Rękawice Shima Spark służą mi dzielnie już przez drugi z rzędu sezon letni.
Są lekkie, miękkie i znakomicie dopasowują się do kształtu dłoni. Zaprojektowano je z myślą o użytkowaniu głównie podczas jazdy miejskiej. Nie są szczególnie masywne, dzięki czemu nie ograniczają sprawności ruchowej naszych dłoni. Nie musisz ich zdejmować nawet do pisania wiadomości SMS na małej klawiaturze telefonu (nie dotyczy niektórych ekranów dotykowych…). Jednocześnie producent zadbał o zapewnienie odpowiedniego poziomu bezpieczeństwa.

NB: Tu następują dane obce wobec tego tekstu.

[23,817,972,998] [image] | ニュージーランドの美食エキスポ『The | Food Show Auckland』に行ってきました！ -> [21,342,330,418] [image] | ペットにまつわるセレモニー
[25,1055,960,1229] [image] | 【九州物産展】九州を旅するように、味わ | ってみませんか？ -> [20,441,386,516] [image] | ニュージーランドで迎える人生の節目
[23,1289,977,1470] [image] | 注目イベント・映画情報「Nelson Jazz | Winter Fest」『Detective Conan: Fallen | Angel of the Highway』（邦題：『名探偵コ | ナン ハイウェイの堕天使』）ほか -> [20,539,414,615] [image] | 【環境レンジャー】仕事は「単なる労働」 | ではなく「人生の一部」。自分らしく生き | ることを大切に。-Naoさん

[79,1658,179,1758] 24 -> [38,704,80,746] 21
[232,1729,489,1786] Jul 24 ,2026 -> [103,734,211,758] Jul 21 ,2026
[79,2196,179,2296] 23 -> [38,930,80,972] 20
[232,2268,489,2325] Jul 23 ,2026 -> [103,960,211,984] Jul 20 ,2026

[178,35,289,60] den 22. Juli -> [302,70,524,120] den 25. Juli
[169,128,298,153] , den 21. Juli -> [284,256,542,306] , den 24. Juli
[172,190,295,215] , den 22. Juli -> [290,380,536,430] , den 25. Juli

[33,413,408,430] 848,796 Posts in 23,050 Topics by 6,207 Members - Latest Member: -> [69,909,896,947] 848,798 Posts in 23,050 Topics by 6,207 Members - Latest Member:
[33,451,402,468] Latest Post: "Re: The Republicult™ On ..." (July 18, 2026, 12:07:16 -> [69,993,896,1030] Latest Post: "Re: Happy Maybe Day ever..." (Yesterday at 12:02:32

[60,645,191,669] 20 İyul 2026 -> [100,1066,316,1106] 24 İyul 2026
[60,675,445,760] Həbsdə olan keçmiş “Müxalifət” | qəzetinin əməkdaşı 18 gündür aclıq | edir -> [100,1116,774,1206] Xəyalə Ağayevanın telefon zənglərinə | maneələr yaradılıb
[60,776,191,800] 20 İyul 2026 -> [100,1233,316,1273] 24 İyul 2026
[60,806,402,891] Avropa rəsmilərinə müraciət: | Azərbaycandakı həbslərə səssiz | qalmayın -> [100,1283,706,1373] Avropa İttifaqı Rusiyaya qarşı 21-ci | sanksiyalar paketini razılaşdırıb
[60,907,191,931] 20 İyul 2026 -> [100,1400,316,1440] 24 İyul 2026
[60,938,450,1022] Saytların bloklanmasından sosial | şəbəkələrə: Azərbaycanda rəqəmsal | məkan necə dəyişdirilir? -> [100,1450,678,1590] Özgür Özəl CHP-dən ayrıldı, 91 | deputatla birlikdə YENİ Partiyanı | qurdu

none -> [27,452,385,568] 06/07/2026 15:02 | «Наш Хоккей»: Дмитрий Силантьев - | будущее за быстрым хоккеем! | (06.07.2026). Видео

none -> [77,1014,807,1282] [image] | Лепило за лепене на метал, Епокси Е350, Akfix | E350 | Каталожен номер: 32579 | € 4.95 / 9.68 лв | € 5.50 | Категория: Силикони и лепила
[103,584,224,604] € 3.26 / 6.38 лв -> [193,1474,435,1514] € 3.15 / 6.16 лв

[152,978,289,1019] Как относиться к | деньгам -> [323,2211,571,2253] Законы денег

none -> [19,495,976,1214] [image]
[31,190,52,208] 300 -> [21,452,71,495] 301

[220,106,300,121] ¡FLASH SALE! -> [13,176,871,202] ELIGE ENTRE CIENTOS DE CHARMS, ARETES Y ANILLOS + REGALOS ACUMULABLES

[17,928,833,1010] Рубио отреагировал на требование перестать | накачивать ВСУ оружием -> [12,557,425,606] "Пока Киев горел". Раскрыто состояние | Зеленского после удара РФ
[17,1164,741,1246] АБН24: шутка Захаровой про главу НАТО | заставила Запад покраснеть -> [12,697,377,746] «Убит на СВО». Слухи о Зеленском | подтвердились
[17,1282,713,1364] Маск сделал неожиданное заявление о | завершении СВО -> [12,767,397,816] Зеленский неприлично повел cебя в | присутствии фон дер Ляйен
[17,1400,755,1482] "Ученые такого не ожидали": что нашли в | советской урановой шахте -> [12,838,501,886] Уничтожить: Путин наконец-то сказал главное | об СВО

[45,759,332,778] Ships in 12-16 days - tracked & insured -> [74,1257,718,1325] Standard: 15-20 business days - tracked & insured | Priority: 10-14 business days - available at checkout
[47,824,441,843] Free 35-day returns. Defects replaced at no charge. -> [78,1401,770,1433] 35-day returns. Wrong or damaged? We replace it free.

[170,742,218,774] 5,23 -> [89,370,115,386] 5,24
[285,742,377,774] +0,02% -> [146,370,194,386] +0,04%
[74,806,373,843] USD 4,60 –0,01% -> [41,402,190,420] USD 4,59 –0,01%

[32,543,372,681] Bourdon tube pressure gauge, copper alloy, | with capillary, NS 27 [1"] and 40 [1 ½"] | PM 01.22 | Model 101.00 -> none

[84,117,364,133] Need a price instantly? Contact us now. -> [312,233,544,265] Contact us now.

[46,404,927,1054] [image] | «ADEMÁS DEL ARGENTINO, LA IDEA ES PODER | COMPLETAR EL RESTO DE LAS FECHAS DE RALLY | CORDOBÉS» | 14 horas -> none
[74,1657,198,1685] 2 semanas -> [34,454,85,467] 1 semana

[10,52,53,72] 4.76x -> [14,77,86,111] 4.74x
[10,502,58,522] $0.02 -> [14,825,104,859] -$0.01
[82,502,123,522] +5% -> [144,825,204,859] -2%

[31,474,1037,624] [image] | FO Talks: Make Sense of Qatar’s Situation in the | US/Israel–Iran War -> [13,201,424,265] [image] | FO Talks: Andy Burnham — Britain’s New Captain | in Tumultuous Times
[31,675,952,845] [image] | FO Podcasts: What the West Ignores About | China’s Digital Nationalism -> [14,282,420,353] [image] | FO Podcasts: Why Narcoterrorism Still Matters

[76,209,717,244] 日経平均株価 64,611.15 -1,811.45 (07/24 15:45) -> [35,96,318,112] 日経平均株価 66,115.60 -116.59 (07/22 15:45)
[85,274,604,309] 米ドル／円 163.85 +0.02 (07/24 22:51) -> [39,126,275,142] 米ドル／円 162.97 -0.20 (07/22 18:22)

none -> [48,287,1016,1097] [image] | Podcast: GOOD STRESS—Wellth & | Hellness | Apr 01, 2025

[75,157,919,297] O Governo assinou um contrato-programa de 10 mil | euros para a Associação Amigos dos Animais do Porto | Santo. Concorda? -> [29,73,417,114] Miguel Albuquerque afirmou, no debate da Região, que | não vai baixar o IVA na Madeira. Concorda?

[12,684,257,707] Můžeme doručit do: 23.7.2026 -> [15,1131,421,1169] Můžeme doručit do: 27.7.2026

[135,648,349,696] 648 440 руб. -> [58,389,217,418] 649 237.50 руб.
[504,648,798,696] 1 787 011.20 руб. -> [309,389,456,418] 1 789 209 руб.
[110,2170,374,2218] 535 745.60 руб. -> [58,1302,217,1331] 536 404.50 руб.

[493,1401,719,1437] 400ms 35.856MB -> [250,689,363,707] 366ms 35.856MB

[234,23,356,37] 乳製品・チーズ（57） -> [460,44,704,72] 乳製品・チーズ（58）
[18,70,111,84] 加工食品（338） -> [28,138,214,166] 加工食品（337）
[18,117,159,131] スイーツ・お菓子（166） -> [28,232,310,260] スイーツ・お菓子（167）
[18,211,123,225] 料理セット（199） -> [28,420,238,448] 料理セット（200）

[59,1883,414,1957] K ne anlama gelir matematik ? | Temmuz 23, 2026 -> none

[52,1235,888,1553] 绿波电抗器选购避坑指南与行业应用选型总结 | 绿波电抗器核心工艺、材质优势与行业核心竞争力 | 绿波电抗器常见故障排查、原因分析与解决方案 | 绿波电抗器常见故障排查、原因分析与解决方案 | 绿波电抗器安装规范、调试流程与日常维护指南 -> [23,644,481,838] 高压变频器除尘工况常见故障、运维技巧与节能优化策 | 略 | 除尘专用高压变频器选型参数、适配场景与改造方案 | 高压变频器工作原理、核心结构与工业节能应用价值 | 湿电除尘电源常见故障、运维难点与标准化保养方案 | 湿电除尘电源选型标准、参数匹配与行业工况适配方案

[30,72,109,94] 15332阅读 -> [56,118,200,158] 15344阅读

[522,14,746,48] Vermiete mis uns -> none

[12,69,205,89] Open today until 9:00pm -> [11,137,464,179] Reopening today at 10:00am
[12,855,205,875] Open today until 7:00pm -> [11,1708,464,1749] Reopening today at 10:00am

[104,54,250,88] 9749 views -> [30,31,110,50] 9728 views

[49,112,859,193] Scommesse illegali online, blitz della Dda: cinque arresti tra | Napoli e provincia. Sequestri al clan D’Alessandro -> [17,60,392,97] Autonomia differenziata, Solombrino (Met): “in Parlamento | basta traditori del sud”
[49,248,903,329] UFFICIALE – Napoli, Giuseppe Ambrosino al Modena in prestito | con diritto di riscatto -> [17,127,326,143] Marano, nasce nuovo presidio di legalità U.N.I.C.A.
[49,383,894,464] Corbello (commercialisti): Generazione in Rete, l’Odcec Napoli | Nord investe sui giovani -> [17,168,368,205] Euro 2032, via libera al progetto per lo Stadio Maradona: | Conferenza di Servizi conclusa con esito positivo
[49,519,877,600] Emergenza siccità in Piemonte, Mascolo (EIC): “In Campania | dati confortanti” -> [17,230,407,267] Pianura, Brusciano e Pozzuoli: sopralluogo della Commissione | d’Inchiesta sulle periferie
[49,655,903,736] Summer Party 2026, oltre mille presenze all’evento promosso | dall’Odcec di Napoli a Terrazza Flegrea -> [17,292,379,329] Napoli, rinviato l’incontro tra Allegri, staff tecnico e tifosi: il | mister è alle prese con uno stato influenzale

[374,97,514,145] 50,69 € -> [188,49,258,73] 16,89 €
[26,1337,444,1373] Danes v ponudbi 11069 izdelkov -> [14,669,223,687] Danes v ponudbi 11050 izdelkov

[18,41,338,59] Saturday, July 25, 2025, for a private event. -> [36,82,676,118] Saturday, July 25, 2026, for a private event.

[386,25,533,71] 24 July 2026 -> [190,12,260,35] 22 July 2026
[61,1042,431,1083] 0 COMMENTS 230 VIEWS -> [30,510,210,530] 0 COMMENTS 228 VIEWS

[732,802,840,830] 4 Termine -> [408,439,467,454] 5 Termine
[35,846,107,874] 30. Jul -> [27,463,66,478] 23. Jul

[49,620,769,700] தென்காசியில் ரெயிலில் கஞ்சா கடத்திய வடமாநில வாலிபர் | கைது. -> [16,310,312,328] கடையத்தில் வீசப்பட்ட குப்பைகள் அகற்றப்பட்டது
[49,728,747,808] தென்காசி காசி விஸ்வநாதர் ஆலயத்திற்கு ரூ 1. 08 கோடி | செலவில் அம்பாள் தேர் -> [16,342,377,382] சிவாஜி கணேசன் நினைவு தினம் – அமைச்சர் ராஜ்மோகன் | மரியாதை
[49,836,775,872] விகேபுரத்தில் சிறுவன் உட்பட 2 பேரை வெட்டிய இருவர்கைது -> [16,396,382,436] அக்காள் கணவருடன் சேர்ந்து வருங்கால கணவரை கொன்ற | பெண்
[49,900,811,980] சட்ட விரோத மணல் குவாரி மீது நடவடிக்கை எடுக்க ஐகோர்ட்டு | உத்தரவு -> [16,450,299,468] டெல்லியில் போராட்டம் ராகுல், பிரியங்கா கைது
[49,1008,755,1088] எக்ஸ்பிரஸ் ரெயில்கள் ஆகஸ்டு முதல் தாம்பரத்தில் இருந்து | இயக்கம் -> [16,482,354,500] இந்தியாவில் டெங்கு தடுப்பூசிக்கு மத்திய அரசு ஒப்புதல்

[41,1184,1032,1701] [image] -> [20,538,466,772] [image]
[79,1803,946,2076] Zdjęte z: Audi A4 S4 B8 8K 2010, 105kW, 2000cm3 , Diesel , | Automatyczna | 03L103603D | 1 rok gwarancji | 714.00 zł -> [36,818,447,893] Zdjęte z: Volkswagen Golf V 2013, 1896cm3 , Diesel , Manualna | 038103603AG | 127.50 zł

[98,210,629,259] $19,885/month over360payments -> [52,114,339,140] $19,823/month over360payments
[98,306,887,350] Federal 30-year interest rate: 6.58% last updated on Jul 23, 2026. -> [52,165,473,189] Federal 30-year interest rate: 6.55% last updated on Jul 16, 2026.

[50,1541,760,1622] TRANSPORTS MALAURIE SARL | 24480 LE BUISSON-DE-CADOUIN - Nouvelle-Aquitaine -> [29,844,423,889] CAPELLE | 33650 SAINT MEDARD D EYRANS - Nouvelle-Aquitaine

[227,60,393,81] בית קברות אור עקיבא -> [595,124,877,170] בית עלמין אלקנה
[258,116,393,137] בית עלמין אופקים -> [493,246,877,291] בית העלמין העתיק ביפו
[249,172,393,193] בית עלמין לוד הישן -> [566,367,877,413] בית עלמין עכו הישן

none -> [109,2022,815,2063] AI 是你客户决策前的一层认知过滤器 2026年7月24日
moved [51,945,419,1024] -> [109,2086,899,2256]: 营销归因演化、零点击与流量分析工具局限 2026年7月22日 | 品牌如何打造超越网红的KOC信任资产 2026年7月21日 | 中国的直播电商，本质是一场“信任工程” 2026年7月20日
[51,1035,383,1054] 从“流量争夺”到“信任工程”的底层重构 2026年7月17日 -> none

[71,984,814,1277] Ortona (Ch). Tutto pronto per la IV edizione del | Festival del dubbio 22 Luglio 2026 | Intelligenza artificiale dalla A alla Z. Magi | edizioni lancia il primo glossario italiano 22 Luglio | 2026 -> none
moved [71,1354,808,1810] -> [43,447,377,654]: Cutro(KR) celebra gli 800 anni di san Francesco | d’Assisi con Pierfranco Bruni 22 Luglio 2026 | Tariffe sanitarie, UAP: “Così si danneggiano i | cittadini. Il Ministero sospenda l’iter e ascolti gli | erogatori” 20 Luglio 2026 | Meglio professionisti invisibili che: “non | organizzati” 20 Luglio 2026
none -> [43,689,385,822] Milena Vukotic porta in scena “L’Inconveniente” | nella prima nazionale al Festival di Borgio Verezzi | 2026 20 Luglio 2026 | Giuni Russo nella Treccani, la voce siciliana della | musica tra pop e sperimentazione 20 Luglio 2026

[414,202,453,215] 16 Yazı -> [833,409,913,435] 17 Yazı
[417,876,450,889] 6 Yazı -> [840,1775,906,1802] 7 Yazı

Rękawice wyposażono w solidny, syntetyczny protektor oraz dodatkowe panele ochronne w newralgicznych punktach.
Znalazły się tu również elastyczne panele ułatwiające zginanie palców i poprawiające w ten sposób komfort użytkowania. Wyżej umieszczono ochraniacze TPU pełniące jednocześnie funkcje wywietrzników. Pomiędzy palcami wszyto przewiewną i elastyczną tkaninę. Mankiet jest dość krótki, zakończony zapięciem na rzep. Wnętrze rękawicy wykonano z lycry, co ułatwia zakładanie i zdejmowanie. Trzeba jedynie zwrócić uwagę, aby po zdjęciu rękawic nie dopuszczać do kontaktu rzepa z lycrą, gdyż dość szybko ulega ona „postrzępieniu”.
Podczas jednego z ostatnich testów, mając na sobie właśnie rękawice Shima Spark, złapałem w zakręcie uślizg tylnej opony i zaliczyłem dzwona.
Sunąc już po powierzchni asfaltu podparłem się lewą ręką. Na rękawicy pozostał wyraźny ślad przytarcia, jednak do rozerwania szwów, czy rozdarcia skóry nie doszło – moja lewa dłoń pozostała nietknięta. Prędkość była tu wprawdzie niewielka i wynosiła około 50 km/h, jednak jak już wcześniej wspomniałem, są to rękawice typowo miejskie. Jednocześnie, ze względu na bardzo dużą przewiewność, zupełnie nie nadają się do jazdy przy niskich jesiennych, czy wczesno-wiosennych temperaturach. Tę cechę doceniam jednak latem przy 20-30 st. C
Rękawice wykonano z perforowanej, koziej skóry, co sprawia, że strumień powietrza już od najmniejszych prędkości znakomicie chłodzi dłonie.
W okolicach 10 st. C staje się to prawdziwym utrapieniem, bo masz wrażenie, że jedziesz w ogóle bez rękawic… Jedno jest pewne – model Spark został stworzony do jazdy w bardzo ciepłe i upalne dni. Warto mieć te rękawice w garderobie, jako drugą parę do zadań specjalnych. Na pewno nie do turystyki, ale do przeciskania się w korkach i dojazdów do pracy. Mi z pewnością Shima Spark posłużą jeszcze przy wielu letnich testach.